Несмотря на всю незначительность своего брата, Сабинѣ все-таки не хотѣлось, чтобы онъ сталъ духовнымъ лицомъ при такихъ условіяхъ. Почему бы ему не стать духовнымъ лицомъ въ своей старой религіи? Она желала для него только одного: побольше почета. Для человѣка знатнаго происхожденія только это и требуется. Старая религія давала хорошихъ гражданъ (въ какомъ народѣ были имъ равные?), храбрыхъ солдатъ, великихъ государствгиныхъ мужей. всѣхъ поэтовъ. которыми такъ восхищался Фавстулъ, словомъ. всѣхъ римлявъ. Чего же еще нужно было? Религію, которая нужна ея брату, можно было найти въ этой религіи боговъ. Религія же папы была слишкомъ добродѣтельна, слишкомъ интимна. Она вмѣшивалась въ повседневую, даже семейную жизнь человѣка, всѣ области жизни человѣка открыты для нея. Христіанскіе жрецы такъ любятъ во все вмѣшиваться. Они объясняютъ вамъ ваши обязанности, которыя вы понимаете сами и понимаете даже лучше ихъ, потому что эти жрецы выходятъ часто изъ простыхъ людей, не имѣющихъ понятія объ образѣ жизни знатныхъ людей. Они стараются захватить человѣка въ свои руки и лишить его радостей жизни, которыя даетъ ему его положеніе. Они объявляютъ все это суетой, отъ которой нужно поскорѣе освободиться, чтобы имѣть возможность какъ можно больше пожертвовать въ пользу бѣдныхъ и церкви.
Сабинѣ больше нравилось, чтобы національная религія обладала хорошими средствами безъ такихъ покушеній на чужой карманъ. Она могла принести хорошій даръ храму (люди ея положенія дѣлаютъ это всегда очень охотно), но по своему собственному побужденію и когда ей заблагоразсудится. Въ этомъ отношеніи христіане, подстрекаемые папой, выходятъ изъ всякихъ границъ. Она знала нѣкоторыхъ знатныхъ женщинъ, которыя лишали себя всякихъ драгоцѣнностей, даже родовыхъ, и отдавали ихъ на украшеніе церкви и массами жертвовали сосуды, которые употребляются при суевѣрныхъ церемоніяхъ этихъ христіанъ. Несомнѣнно, многія языческія семьи разбросали направо и налѣво свои драгоцѣнности чрезвычайно предосудительно, не считаясь съ тѣмъ, что эти вещи принадлежатъ собственно даже и не имъ. Но они были или слишкомъ молоды, или ужъ слишкомъ стары.

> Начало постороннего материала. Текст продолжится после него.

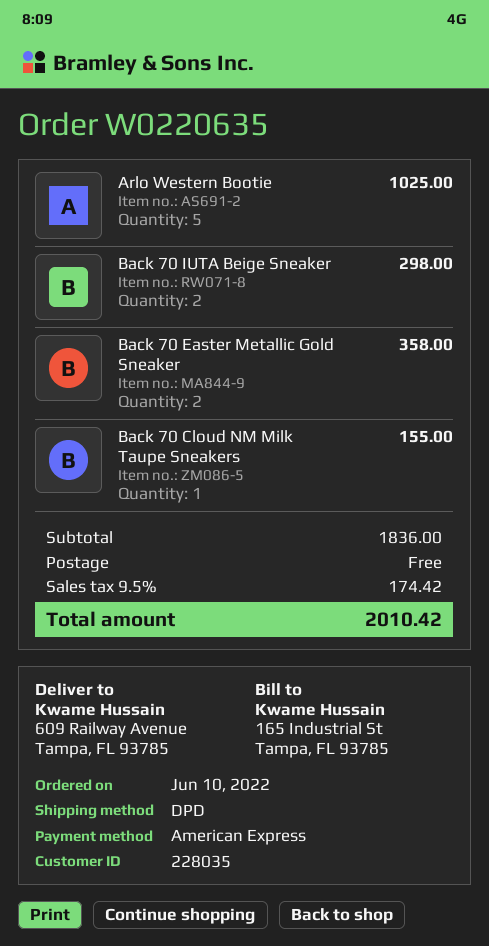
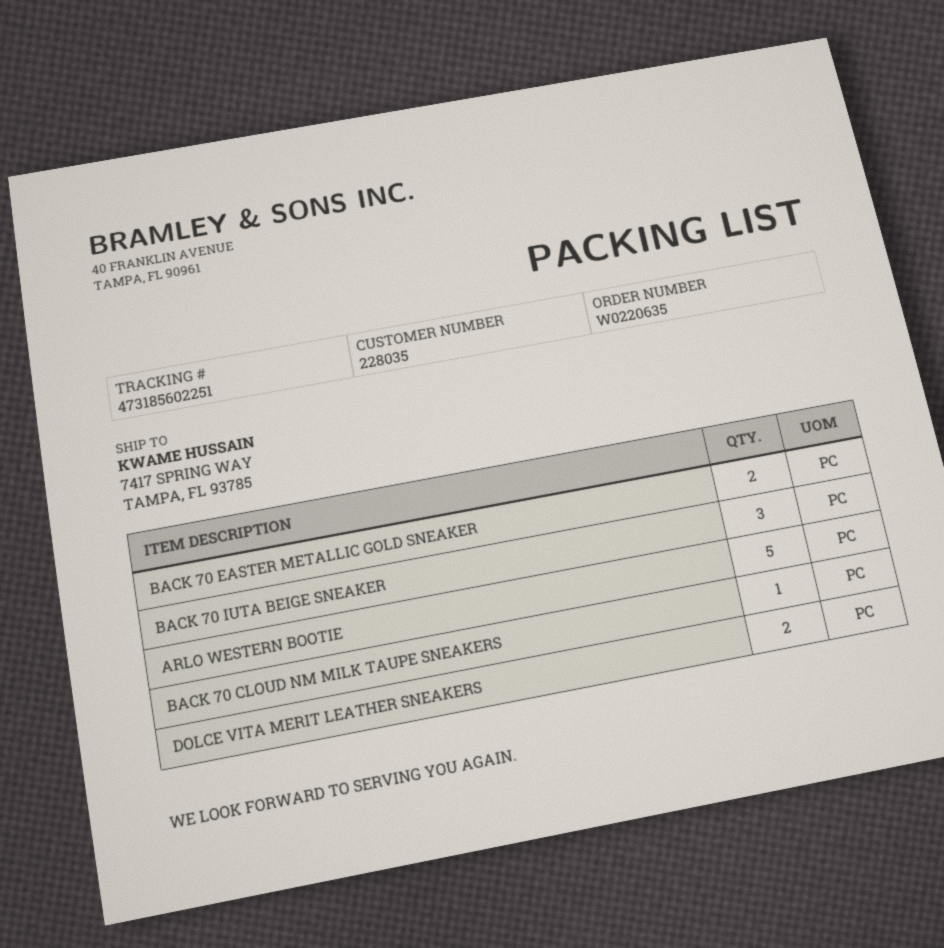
ship to: 609 Railway Avenue, Tampa, FL 93785 -> 7417 SPRING WAY, TAMPA, FL 93785
Back 70 IUTA Beige Sneaker: 2 -> 3
DOLCE VITA MERIT LEATHER SNEAKERS: none -> 2

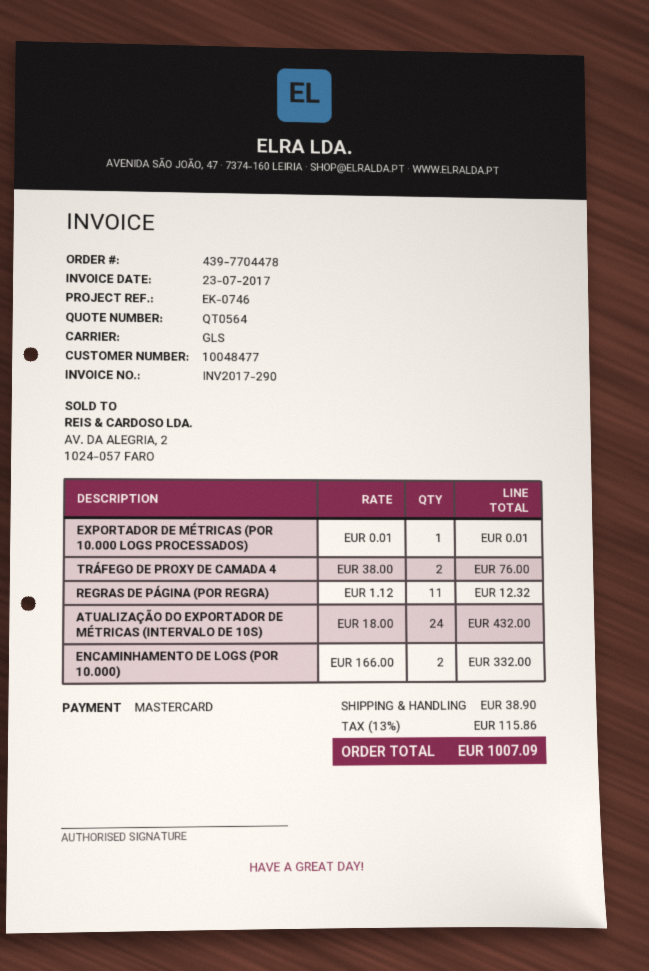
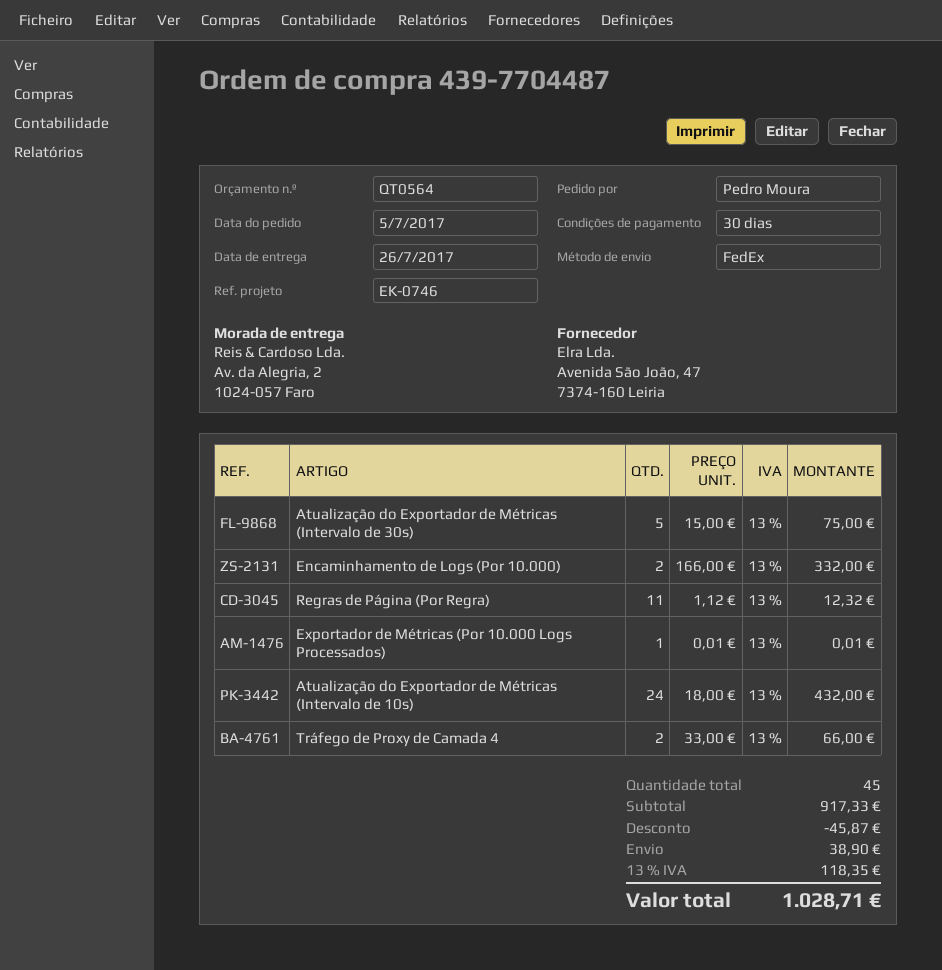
order number: 439-7704478 -> 439-7704487
shipping method: GLS -> FedEx
TRÁFEGO DE PROXY DE CAMADA 4: 2 x 38.00 = 76.00 -> 2 x 33.00 = 66.00
Atualização do Exportador de Métricas (Intervalo de 30s): none -> 5 x 15.00 = 75.00
discount: none -> 45.87
tax: 13% = 115.86 -> 13% = 118.35
total: 1007.09 -> 1028.71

Хуже всего было для Сабины то, что христіане исповѣдуются въ своихъ грѣхахъ своимъ священникамъ. Это было несносно. Людямъ, которые ведутъ себя, какъ слѣдуетъ, не въ чемъ исповѣдоваться. Въ крайнемъ случаѣ, они могутъ это сдѣлать самимъ себѣ, но никакъ не жрецу. Выгребать всякую грязь изъ глубины своей души для того, чтобы выложить все это другимъ,-- было, въ ея глазахъ, страшнымъ недостаткомъ самоуваженія и сдержанности. Кто же можетъ защищать это? Неделикатность этого обычая производила на нее самое непріятное впечатлѣніе.